Explanation in regression Feb 04 2019

HW #3 Interpreting \(\hat{\sigma}\)

\(\sigma\) has the same units as the response (\(\sigma^2\) does not).

Could rely on Normal approximation:

We expect roughly 95% of teenagers expenditures on gambling to be within \(\pm\) 45 pounds per year of the mean expenditure based on the regression model.

Or Chebychev:

We expect at least 75% of teenagers expenditures on gambling to be within \(\pm\) 45 pounds per year of the mean expenditure based on the regression model.

Explanation

Sampling

Our model says, we have fixed our \(X\) and our responses are generated according to the model \[ Y = X\beta + \epsilon \quad \epsilon \sim N(0, \sigma^2 I) \] but how does this relate to real life data?

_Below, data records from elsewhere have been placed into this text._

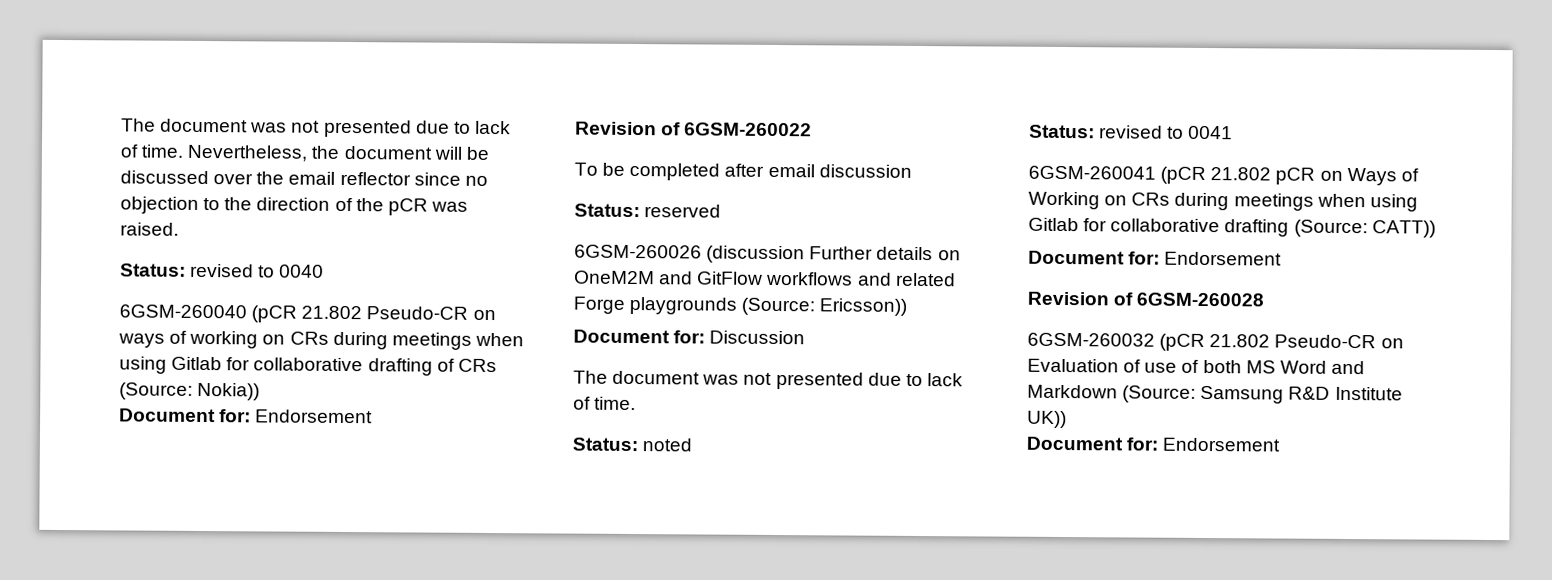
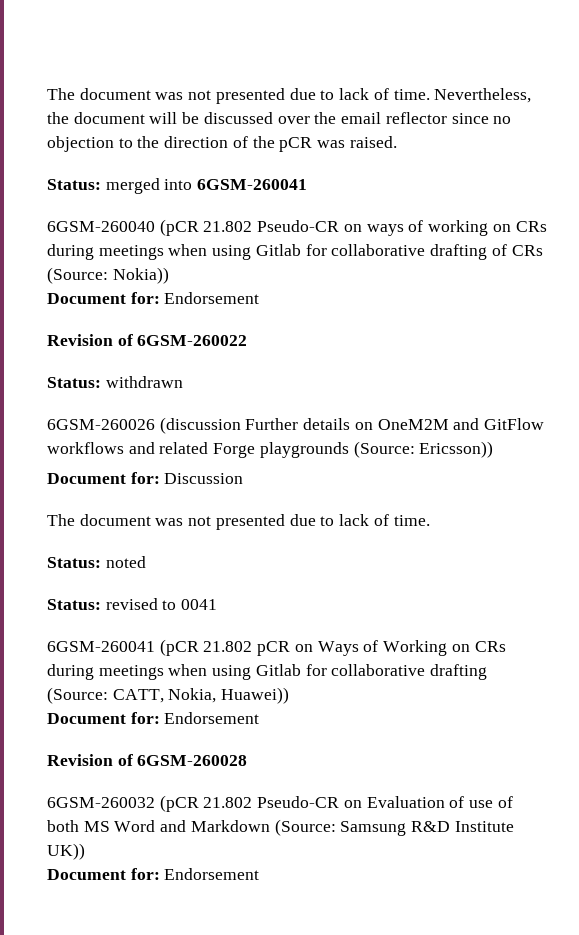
- Status: revised to 0040
+ Status: merged into 6GSM-260041
- To be completed after email discussion
- Status: reserved
+ Status: withdrawn
- 6GSM-260041 (pCR 21.802 pCR on Ways of Working on CRs during meetings when using Gitlab for collaborative drafting (Source: CATT))
+ 6GSM-260041 (pCR 21.802 pCR on Ways of Working on CRs during meetings when using Gitlab for collaborative drafting (Source: CATT, Nokia, Huawei))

Designed experiments: We fix \(X\) and let nature generate the responses according to the model. We only observe a finite number of observations and our inference tells us about the \(\beta\) underlying the natural generating process.

Observational studies: A population of responses exists for each unique \(X\). We observe a sample from the populations and use our estimate to make inferences on the population value of \(\beta\). Generally, we like simple random samples and sample much smaller than the population (or use finite population corrections).

Sampling cont.

Complete population: Permutation tests give some meaning to the p-value for the sample at hand (more later). Or use regression just as a descriptive tool for the sample at hand. Or imagine parallel alternative worlds.

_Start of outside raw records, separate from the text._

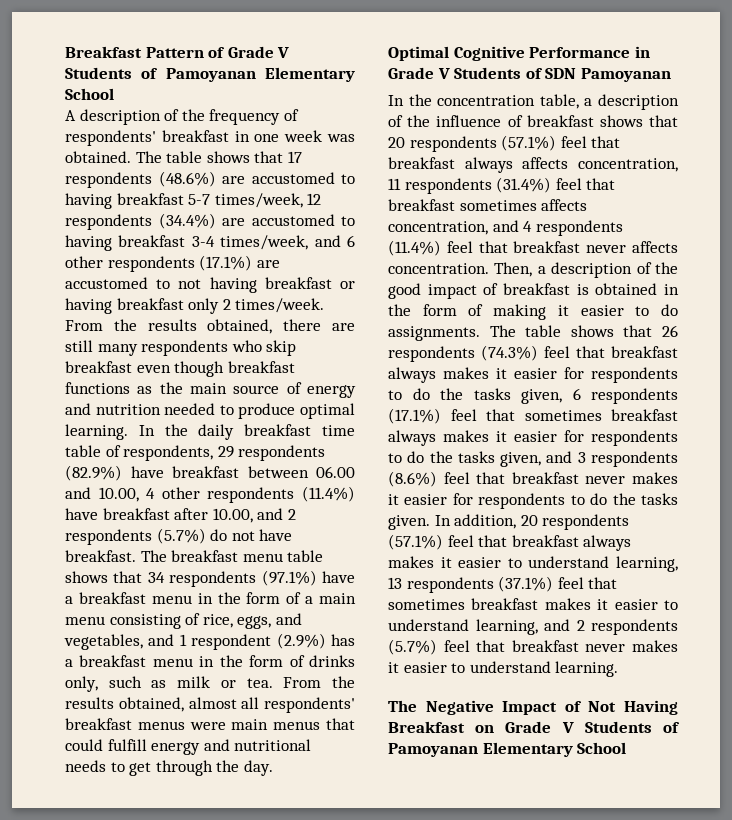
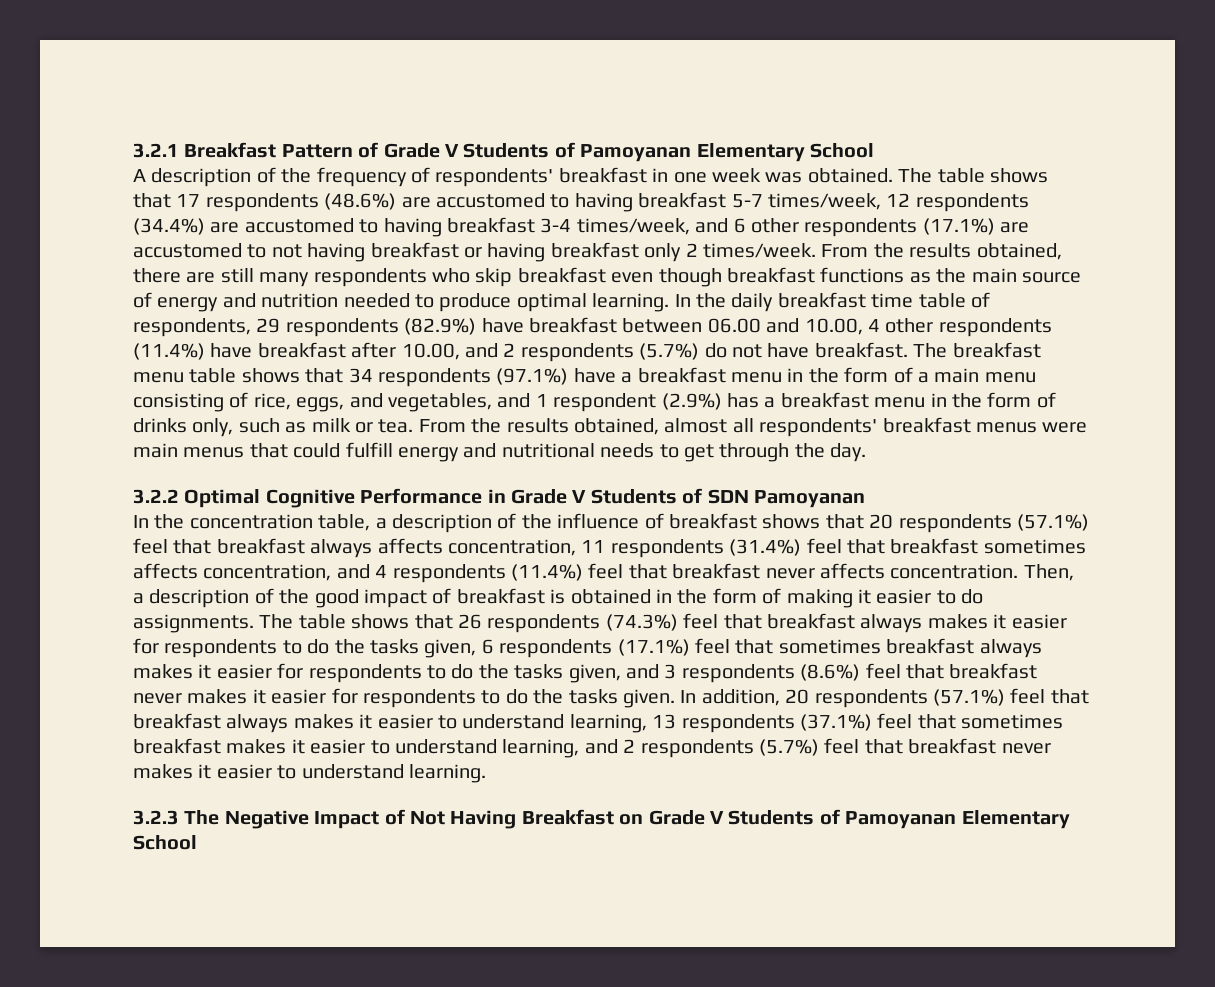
- Breakfast Pattern of Grade V Students of Pamoyanan Elementary School
+ 3.2.1 Breakfast Pattern of Grade V Students of Pamoyanan Elementary School
- Optimal Cognitive Performance in Grade V Students of SDN Pamoyanan
+ 3.2.2 Optimal Cognitive Performance in Grade V Students of SDN Pamoyanan
- The Negative Impact of Not Having Breakfast on Grade V Students of Pamoyanan Elementary School
+ 3.2.3 The Negative Impact of Not Having Breakfast on Grade V Students of Pamoyanan Elementary School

Random \(X\): some set up regression conditional on \(X\). Can show many of the same properties, i.e. \(E(\hat{\beta} | X) = \beta)\), but must add crucial assumption that \(X\) and \(\epsilon\) are independent.

library(faraway)
data(gala, package = "faraway")
lmod <- lm(Species ~ Area + Elevation + Nearest + Scruz + Adjacent, 
  data = gala)
sumary(lmod)
##              Estimate Std. Error t value  Pr(>|t|)
## (Intercept)  7.068221  19.154198  0.3690 0.7153508
## Area        -0.023938   0.022422 -1.0676 0.2963180
## Elevation    0.319465   0.053663  5.9532 3.823e-06
## Nearest      0.009144   1.054136  0.0087 0.9931506
## Scruz       -0.240524   0.215402 -1.1166 0.2752082
## Adjacent    -0.074805   0.017700 -4.2262 0.0002971
## 
## n = 30, p = 6, Residual SE = 60.97519, R-Squared = 0.77

What is the meaning of \(\hat{\beta}_\text{Elevation} = 0.32\)?

Naive (wrong) interpretation

A unit increase in \(x_1\) will produce a change of \(\beta_1\) in the response

Where does this come from? Compare \((y_i | X_{i1} = x_1)\) to \((y_i | X_{i1} = x_1 + 1)\)

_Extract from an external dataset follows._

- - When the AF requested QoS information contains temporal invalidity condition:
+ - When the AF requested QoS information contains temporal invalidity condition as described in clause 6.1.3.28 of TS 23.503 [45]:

Or compare \(E(y_i | X_{i1} = x_1)\) to \(E(y_i | X_{i1} = x_1 + 1)\)

A unit increase in \(x_1\) is associated with a change of \(\beta_1\) in the mean response

Compare two islands where the elevation of one island is one meter higher than the first. On average the second island has 0.32 species more than the first.

More accurate interpretation

You must be specific about what else is in the model, because the meaning of \(\beta_1\) is different in the following models \[ y_i = \beta_0 + \beta_1 \text{Elevation}_i + \epsilon_i \] \[ y_i = \beta_0 + \beta_1 \text{Elevation}_i + \beta_2 \text{Area}_i + \beta_3 \text{Nearest}_i + \beta_4 \text{Scruz} + \beta_5 \text{Adjacent} + \epsilon_i \]

Better

A unit increase in \(x_1\) with the other (named) predictors held constant is associated with a change of \(\beta_1\) in the response

Compare two islands with the same area, distance to nearest island, distance from Santa Cruz island, and area of the adjacent island, but where the elevation of one island is one meter higher than the first. On average the second island has 0.32 species more than the first.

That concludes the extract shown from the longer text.